Lando Norris followed his team-mate across the line as McLaren claimed a famous one-two – their first since the 2010 Canadian Grand Prix – after Verstappen and Hamilton scarily crashed out midway through the race.

Although neither championship contender was able to finish and the incident was to be investigated after the race, Verstappen still increased his advantage in the drivers' standings by two points this weekend having finished second in the sprint race.

Valtteri Bottas, who was classified third on Sunday after a five-second time penalty for Sergio Perez, won the sprint race but started at the back of the race grid after taking a new power unit, so Verstappen lined up on pole alongside Ricciardo.

McLaren's straight-line speed was expected to make them contenders in the race and Ricciardo took the lead into turn one, with Hamilton going off track and returning to fourth after making contact with Verstappen at the second chicane.

Verstappen laboured behind Ricciardo and his hopes of victory were seemingly dashed when he was stationary for 11.1 seconds during his first pit stop, and he was alongside Hamilton when the reigning champion emerged from his stop at the start of lap 26.

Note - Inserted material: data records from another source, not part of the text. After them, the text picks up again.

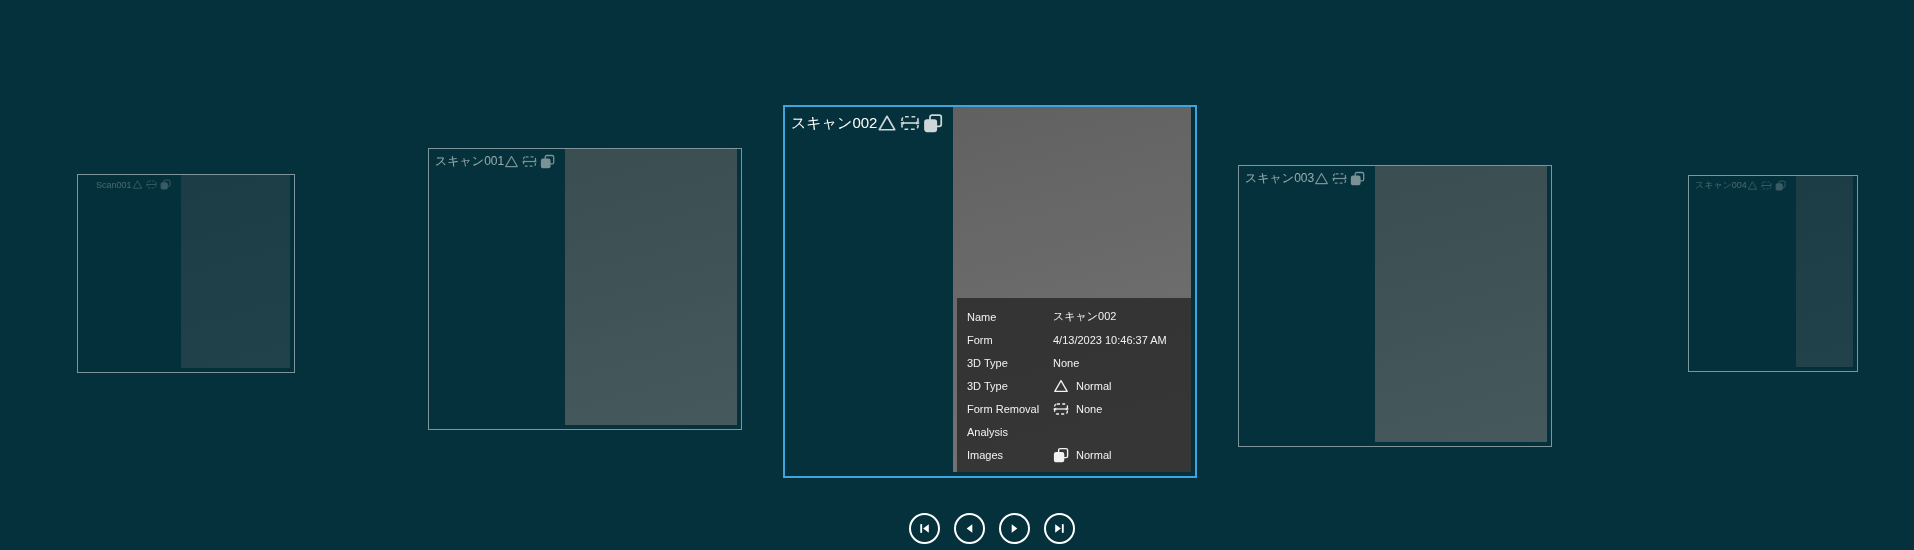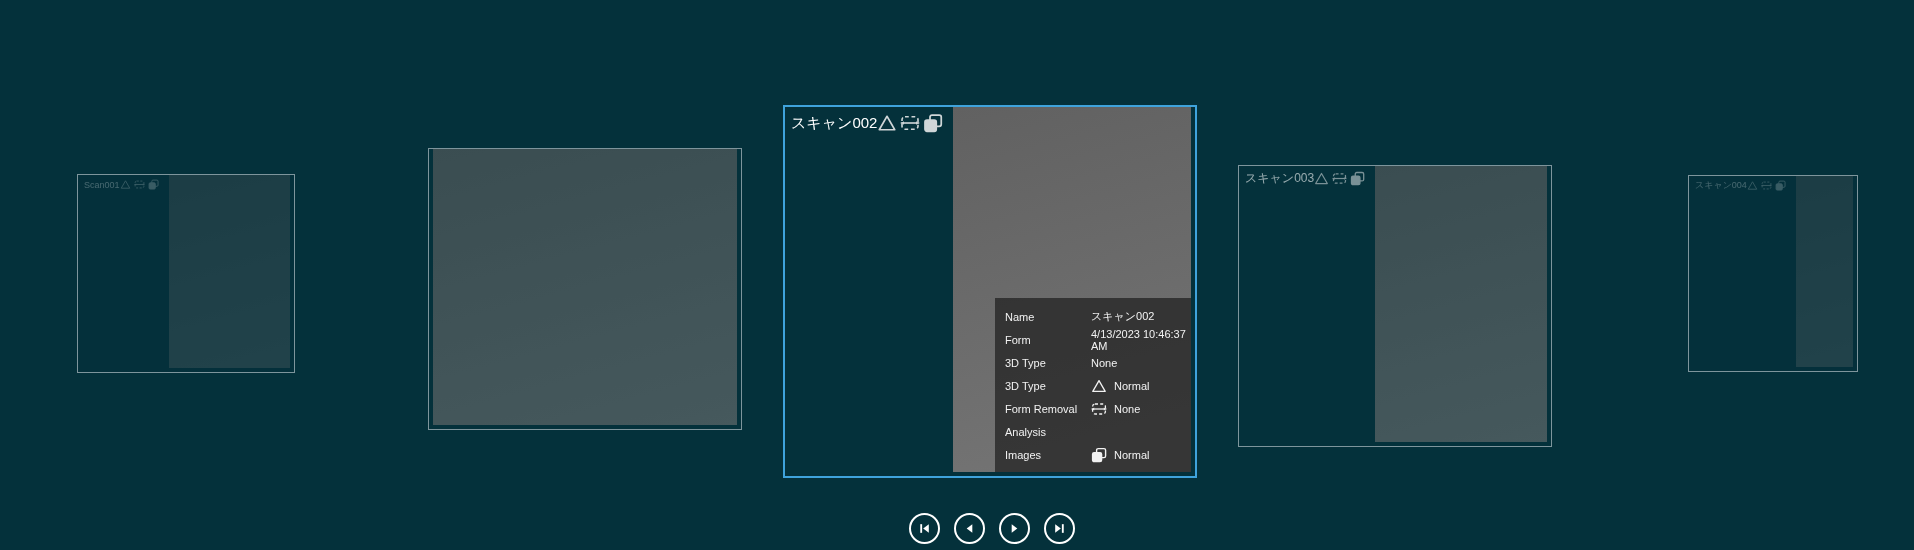"スキャン001" div.hdr { html: none -> <div> <span>スキャン001</span> <span></span> <span> <svg> <use></use> </svg> <svg> <use></use> </svg> <svg> <use></use> </svg> </span> </div> }
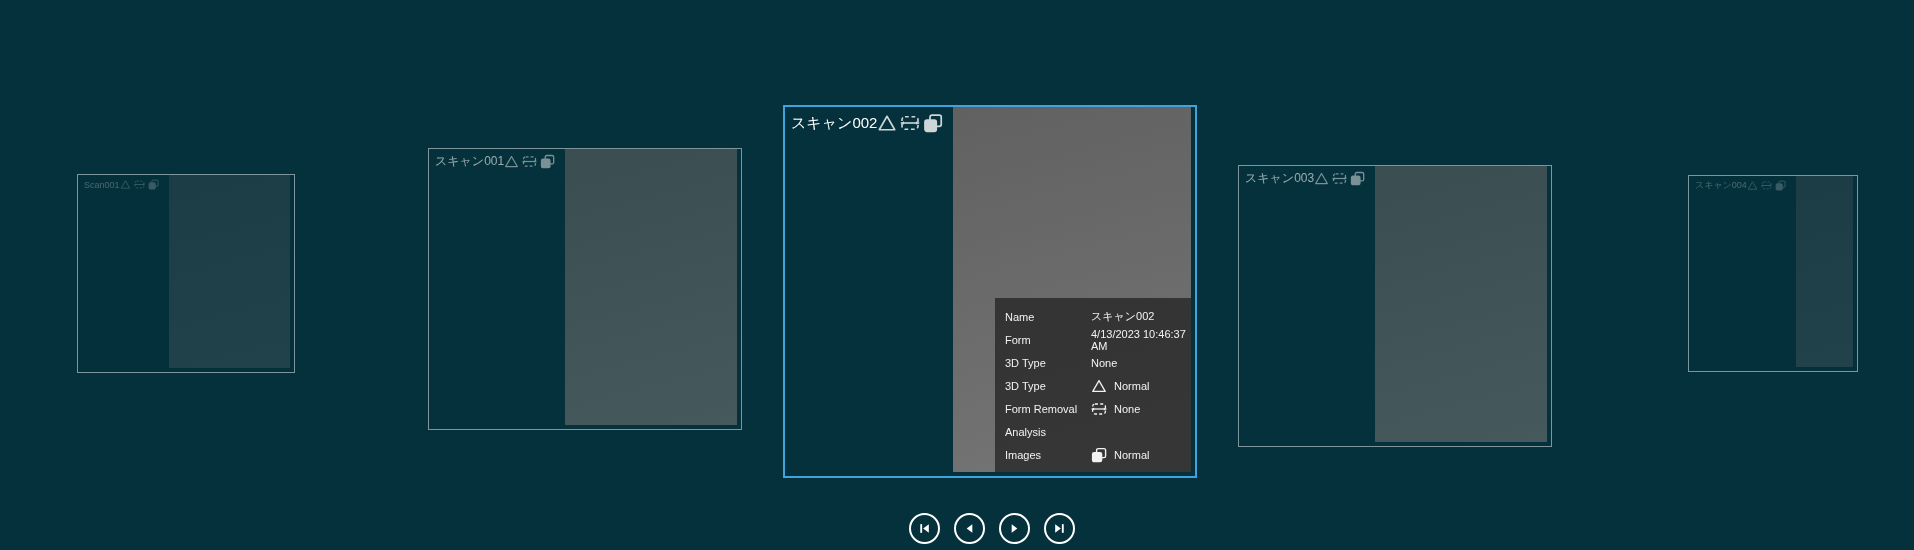"Scan001" .card.pos-0 { padding-left: none -> 12px }
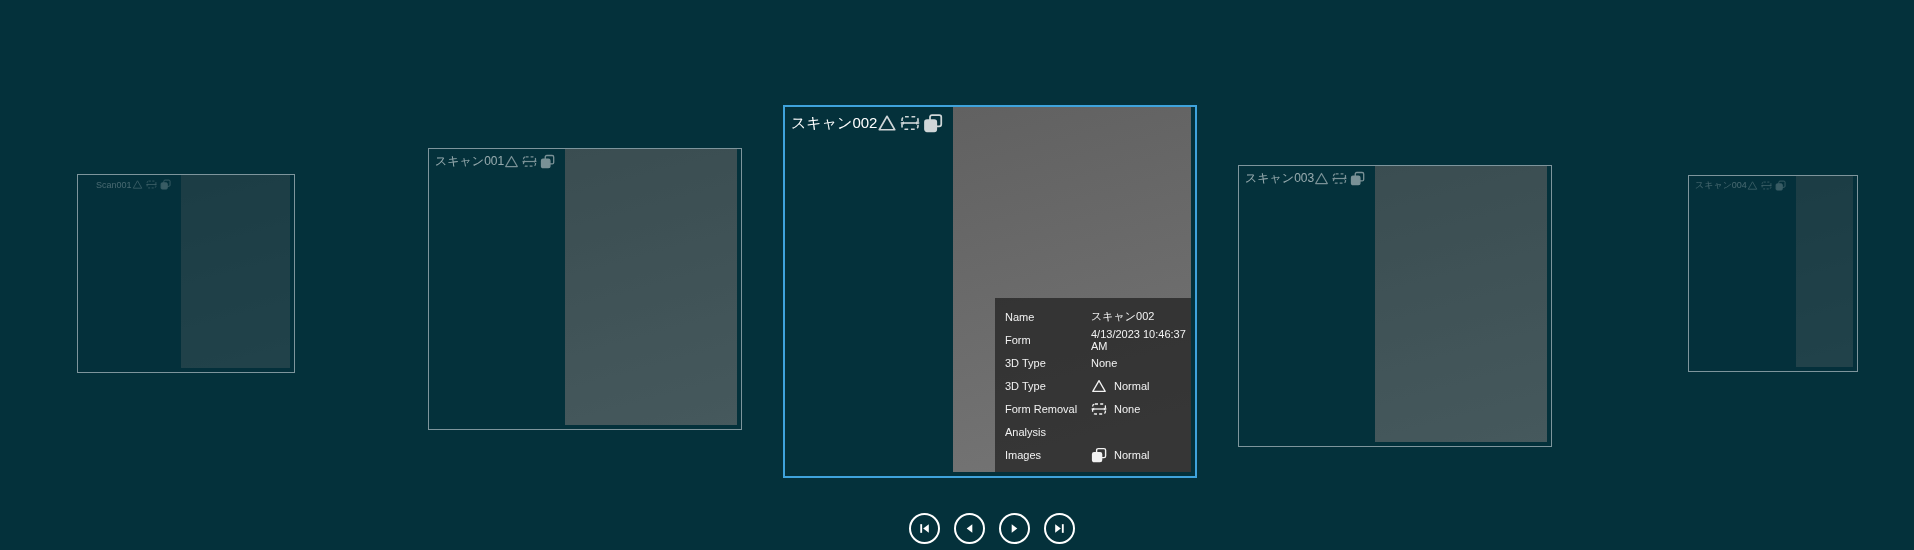"Name" .tooltip { width: 196px -> 234px }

The Dutchman looked to sneak down the inside at turn two but caught the kerbs and his car went airborne, landing on top of the Mercedes and sending both into the gravel.

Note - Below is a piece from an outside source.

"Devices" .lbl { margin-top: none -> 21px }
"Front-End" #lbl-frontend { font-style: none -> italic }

A safety car was deployed and Ricciardo led the race competently, with Norris ordered not to challenge him for the victory, ensuring a memorable and long-awaited result for McLaren.

Magisterial McLaren

By taking the lead on the opening lap and controlling the race until he pitted, Ricciardo had already led more laps for McLaren than the team had managed since Hamilton's departure at the end of the 2012 season.

Bad blood developing

They had already clashed at Imola and Silverstone this season, but this time contact between Verstappen and Hamilton resulted in both drivers failing to finish. The Briton accused Verstappen of pushing him wide when they collided on the opening lap, while the Red Bull driver had a similar complaint following their race-ending crash.

Ghastly day for Gasly and AlphaTauri

After the elation of winning his first F1® race at Monza in 2020, Pierre Gasly and AlphaTauri's day this time could not have been any different. He started from the pits after a crash in the sprint race but retired early on, while Yuki Tsunoda was unable to start due to a mechanical issue.

  1. Daniel Ricciardo (McLaren)
  2. Lando Norris (McLaren) +1.747s
  3. Valtteri Bottas (Mercedes) +4.921s
  4. Charles Leclerc (Ferrari)) +7.309s
  5. Sergio Perez (Red Bull) +8.723s
  6. Carlos Sainz (Ferrari) +10.535s
  7. Lance Stroll (Aston Martin) +15.804s
  8. Fernando Alonso (Alpine) +17.201s
  9. George Russell (Williams) +19.742s
  10. Esteban Ocon (Alpine) +20.868s



  1. Max Verstappen (Red Bull) – 226.5
  2. Lewis Hamilton (Mercedes) – 221.5
  3. Valtteri Bottas (Mercedes) – 141
  4. Lando Norris (McLaren) – 132
  5. Sergio Perez (Red Bull) – 118


  1. Mercedes – 362.5
  2. Red Bull – 344.5
  3. McLaren – 215
  4. Ferrari – 201.5
  5. Alpine – 95

After the season returned with races on three straight weekends, the drivers get a week off before heading to Sochi for the Russian Grand Prix.